Find the line that contains "-298,6 +298,7 @@" in the entries below. Output it and each later line exactly, and nothing else.

* **Web document revisions**:
Start of Block
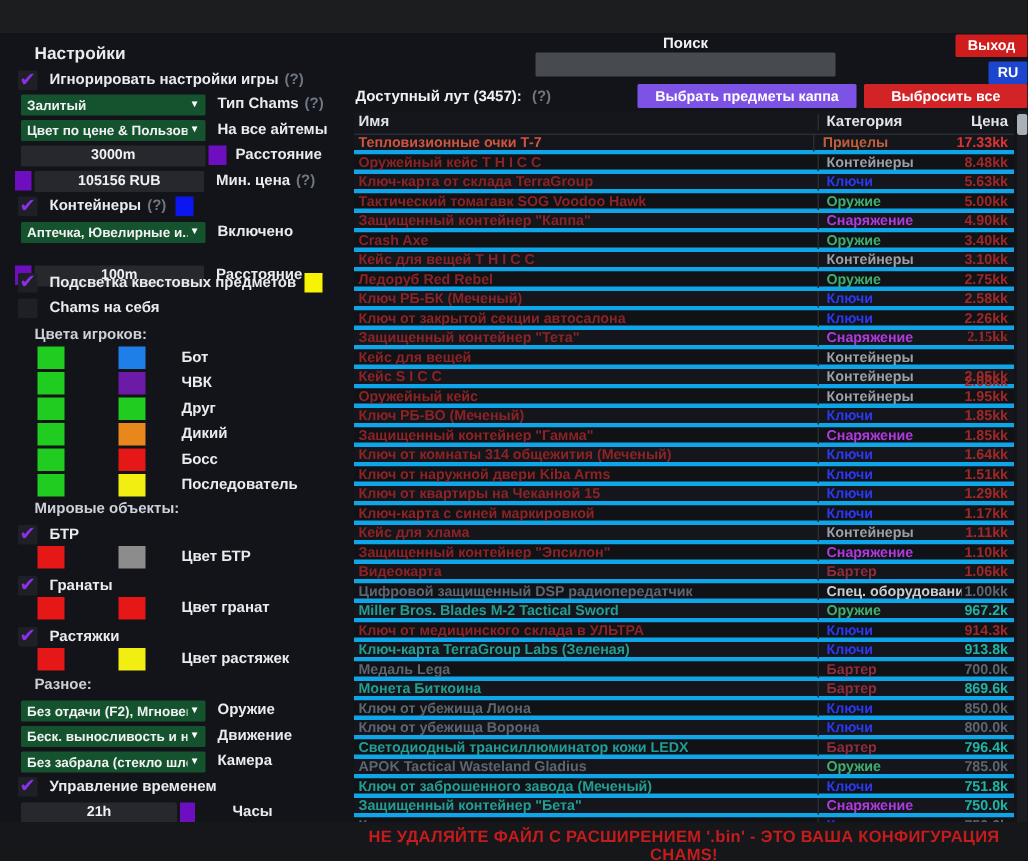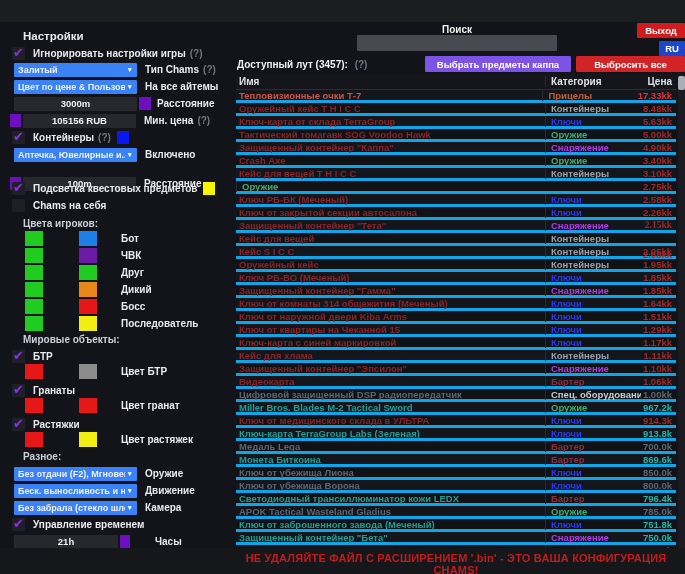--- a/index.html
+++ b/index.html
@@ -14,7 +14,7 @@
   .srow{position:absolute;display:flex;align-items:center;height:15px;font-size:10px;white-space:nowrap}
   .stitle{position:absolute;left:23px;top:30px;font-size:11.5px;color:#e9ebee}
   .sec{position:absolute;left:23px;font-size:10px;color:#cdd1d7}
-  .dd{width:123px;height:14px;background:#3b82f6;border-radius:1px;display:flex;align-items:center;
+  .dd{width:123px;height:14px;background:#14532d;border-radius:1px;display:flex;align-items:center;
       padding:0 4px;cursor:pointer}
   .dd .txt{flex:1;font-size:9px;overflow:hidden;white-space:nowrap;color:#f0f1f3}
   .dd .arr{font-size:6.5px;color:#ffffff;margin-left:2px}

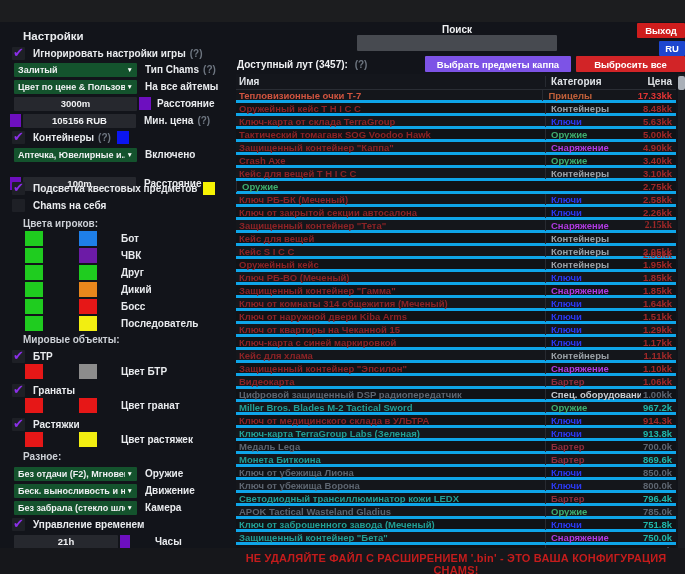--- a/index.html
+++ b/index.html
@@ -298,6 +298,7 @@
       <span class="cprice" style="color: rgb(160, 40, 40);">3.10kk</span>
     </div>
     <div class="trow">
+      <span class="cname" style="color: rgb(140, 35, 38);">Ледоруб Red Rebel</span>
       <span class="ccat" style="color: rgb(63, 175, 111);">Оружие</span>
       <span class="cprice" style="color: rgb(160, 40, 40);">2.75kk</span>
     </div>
End of Block
* **ANSWER TO THIS TASK**:
@@ -298,6 +298,7 @@
       <span class="cprice" style="color: rgb(160, 40, 40);">3.10kk</span>
     </div>
     <div class="trow">
+      <span class="cname" style="color: rgb(140, 35, 38);">Ледоруб Red Rebel</span>
       <span class="ccat" style="color: rgb(63, 175, 111);">Оружие</span>
       <span class="cprice" style="color: rgb(160, 40, 40);">2.75kk</span>
     </div>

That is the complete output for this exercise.